Each line holding the word "Growing" must appear in the answer, copied from the entries.
── Given entries ──
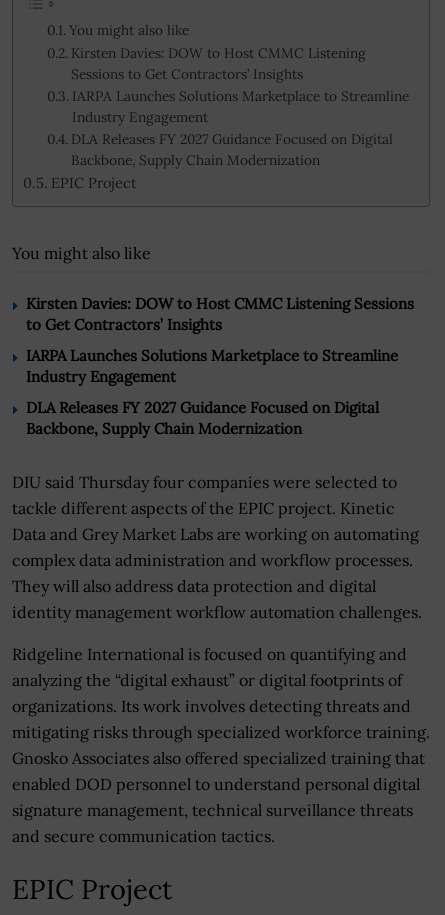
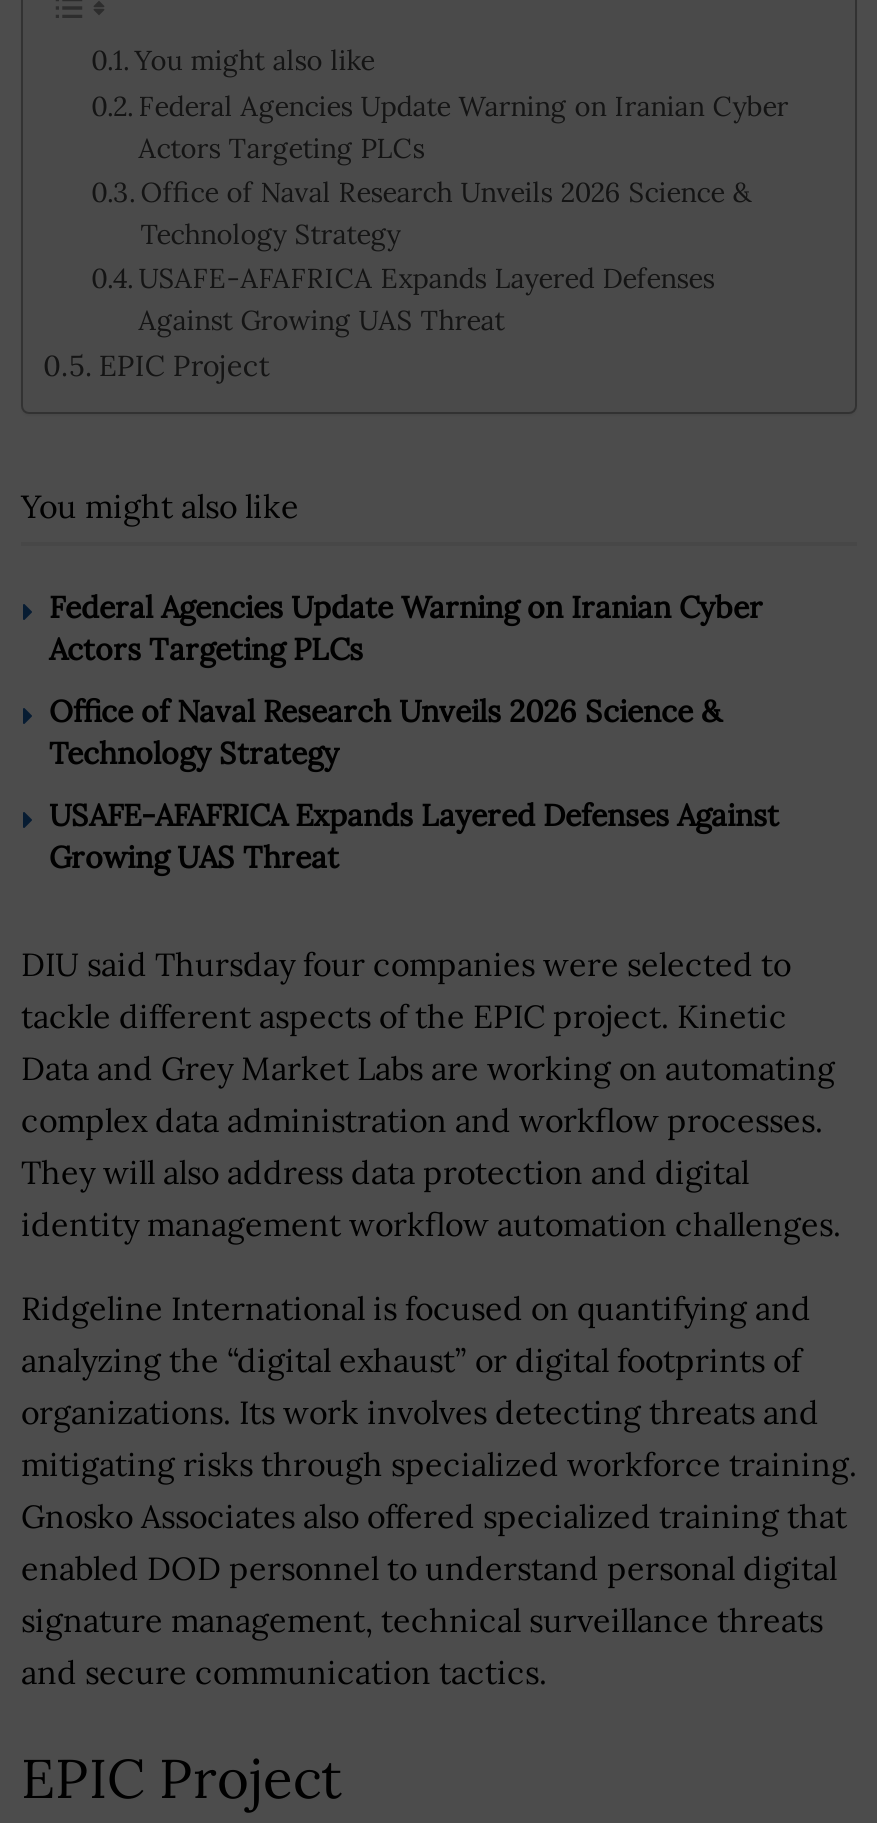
- Kirsten Davies: DOW to Host CMMC Listening
- Sessions to Get Contractors’ Insights
- IARPA Launches Solutions Marketplace to Streamline
- Industry Engagement
- DLA Releases FY 2027 Guidance Focused on Digital
- Backbone, Supply Chain Modernization
+ Federal Agencies Update Warning on Iranian Cyber
+ Actors Targeting PLCs
+ Office of Naval Research Unveils 2026 Science &
+ Technology Strategy
+ USAFE-AFAFRICA Expands Layered Defenses
+ Against Growing UAS Threat

- Kirsten Davies: DOW to Host CMMC Listening Sessions
- to Get Contractors’ Insights
+ Federal Agencies Update Warning on Iranian Cyber
+ Actors Targeting PLCs

- IARPA Launches Solutions Marketplace to Streamline
- Industry Engagement
+ Office of Naval Research Unveils 2026 Science &
+ Technology Strategy

- DLA Releases FY 2027 Guidance Focused on Digital
- Backbone, Supply Chain Modernization
+ USAFE-AFAFRICA Expands Layered Defenses Against
+ Growing UAS Threat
───
- Exercise response -
+ Against Growing UAS Threat
+ Growing UAS Threat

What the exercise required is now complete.